These posts covered the first seven chapters and the foreward.

The next section is headed The Prophets (A.D. 40 — A. D. 130). The chapters here are titled:

  • The Swarming of the Prophets (an introduction to the remainder of the section)
  • Divisions
  • Struggles and Sufferings of St. Paul
  • The Crucified God
  • The Sacrificed Lamb

Following this Couchoud addresses the development of the Gospels, and it was in the midst of that section that I began this series of posts.  It is interesting to look at how Couchoud imagined Christian origins, but it is only an overview leaving many details tantalizingly unexplained in the depth some of us would like. The subtitle does say “an outline” after all.
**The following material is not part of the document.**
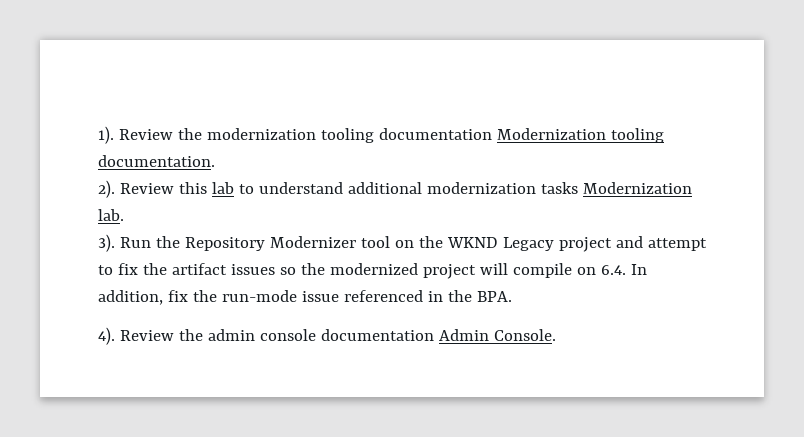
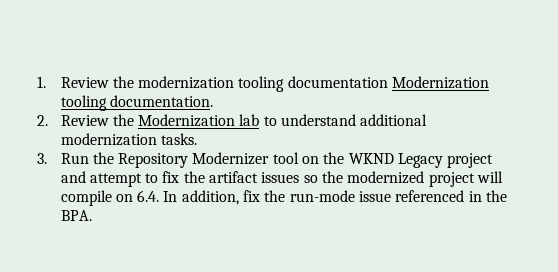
[98,126,114,144] 1). -> [37,76,46,88] 1.
[98,180,207,198] 2). Review this -> [37,114,236,127] 2. Review the Modernization
[540,182,692,194] [98,209,124,221] [98,234,115,252] tasks Modernization lab. // 3). -> [160,133,197,145] [37,153,47,164] tasks. // 3.
[98,327,556,345] // 4). Review the admin console documentation Admin Console. -> (92, 215) none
I have my own questions and disagreements with aspects of Couchoud’s arguments and others have commented with their own on this blog. That does not detract from much that is of interest in his views, and I try to keep many of my own thoughts to myself as I outline Couchoud’s outline.

The Swarming of the Prophets

This is an introduction to the remainder of the section covering the period from 40 to 130 c.e. All the quotations are from pages 39 to 41 and all bold type, emphasis etc is mine.

The theme of this chapter is the origin of the key concepts “gospel” and “church assemblies, the make up of those early churches and the nature and results of the zealous expectation of the end of the age. read more »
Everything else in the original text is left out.